On reaching the Bucharest area,I headed for an overnight stop ,a campground in a wood in the northern suburbs called Camping Casa Alba, roughly between the airport and the Police Academy(http://www.eurocampings.co.uk/romania/bucharest/campsite-casa-alba-117090/) Coming from the South, I had to take the Bucharest ring road which was a dreadful road, just single lane, the tarmac rutted in deep grooves by the tyres of international lorries that moved slowly nose to tail round it, and degenerating occasionally to huge potholes and puddles that you had to navigate round.The ruts didn’t quite fit the width of my wheels and and I had to carefully pick a path without swerving in.Even worse,at all the junctions with the roads coming out of Bucharest (‘the spokes’)there were crossroads with no road markings,no traffic lights ,and the traffic on the spokes seemed to have right of way over the traffic on the ringroad. As a result there were great bottlenecks, and navigation across each junction was based on a game of "chicken": the driver who dared to pull out gained right of way.
Foolishly I had not changed some money at the shack where I bought my road tax,and on arrival at the campsite,although the manager would have accepted Euros, I didn’t have the right notes and he had no change .So I had to follow his directions and drive to find the local shopping centre and a cashpoint, fortunately not too far away.And there ,in contast to the appalling roads,was a massive out of town shopping Mall some ways bigger than the Mall at Cribbs Causeway, Bristol, with a big Ikea,even bigger Carrefour and an indoor shopping mall glistening with all the world’s chains and brands.So the infrastructure seems in a schizophrenic state.
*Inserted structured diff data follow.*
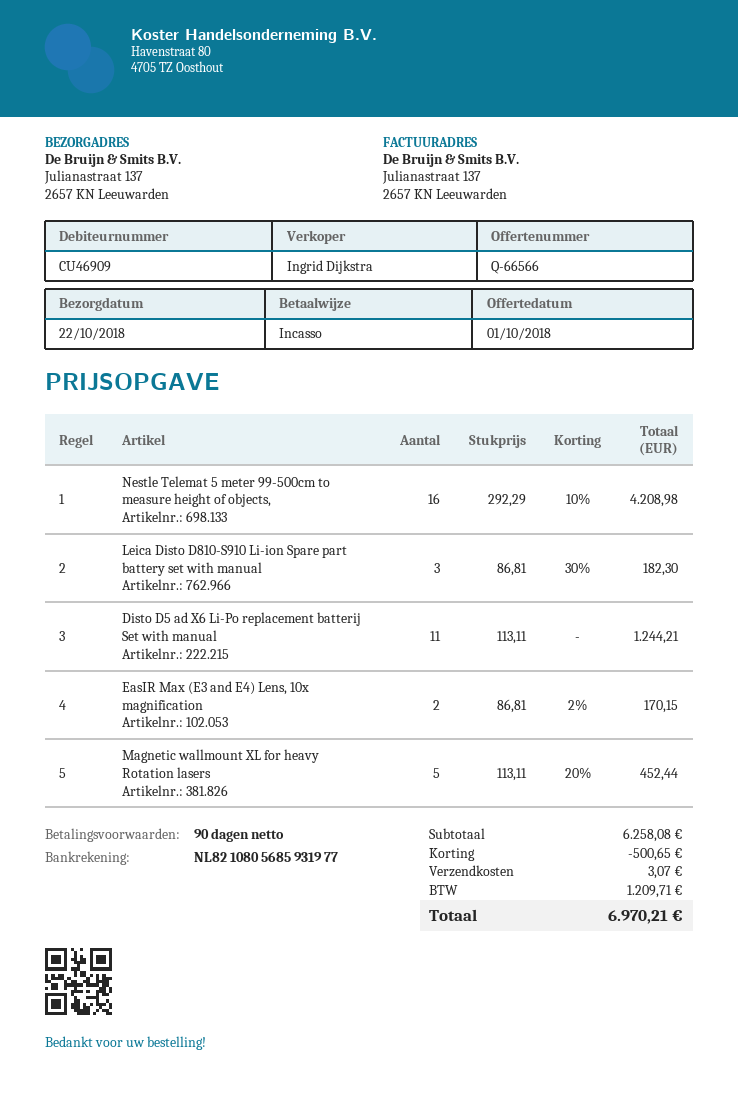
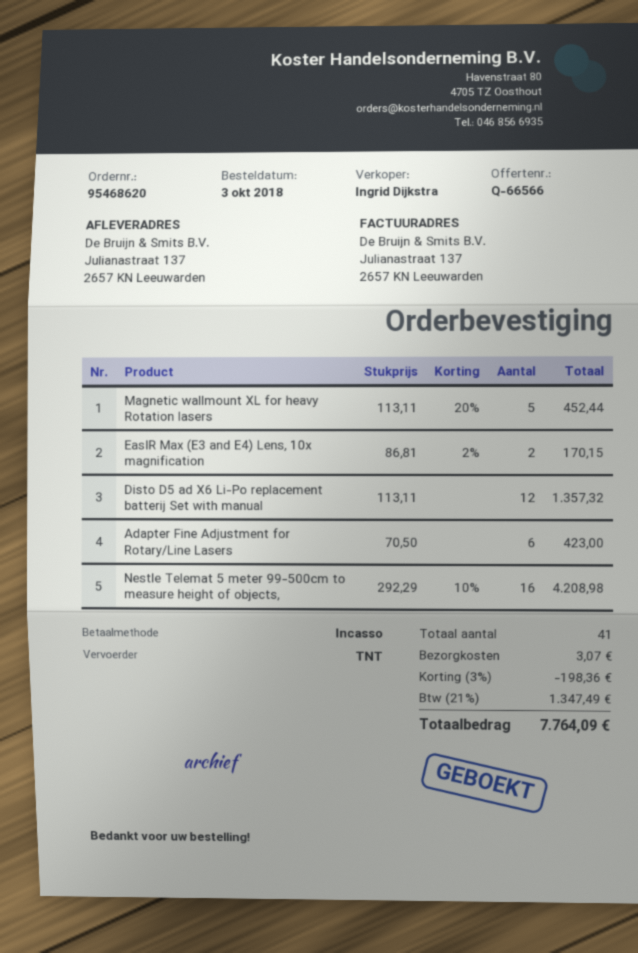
Leica Disto D810-S910 Li-ion Spare part battery set with manual: 3 x 86.81 - 30% = 182.30 -> none
Disto D5 ad X6 Li-Po replacement batterij Set with manual: 11 x 113.11 = 1244.21 -> 12 x 113.11 = 1357.32
Adapter Fine Adjustment for Rotary/Line Lasers: none -> 6 x 70.50 = 423.00
discount: 500.65 -> 198.36
tax: 1209.71 -> 1347.49
total: 6970.21 -> 7764.09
Apart from me ,there is just one other campervan at the rather odd carpark surrounded by assorted lodge huts.It's a 4WD camper lorry, driven by an Australian couple who have come overland from Singapore in it, and are next heading via Ukraine and Belarus to Murmansk. They are going into Bucharest tomorrow to get a visa for Belarus. My journey vanishes into insignificance at this point !
I do not feel particularly inclined to explore central Bucharest myself, although the monstrous Romanian Palace of Parliament building, Ceausescu's legacy, might hold morbid fascination. I plan instead to head towards Transylvania.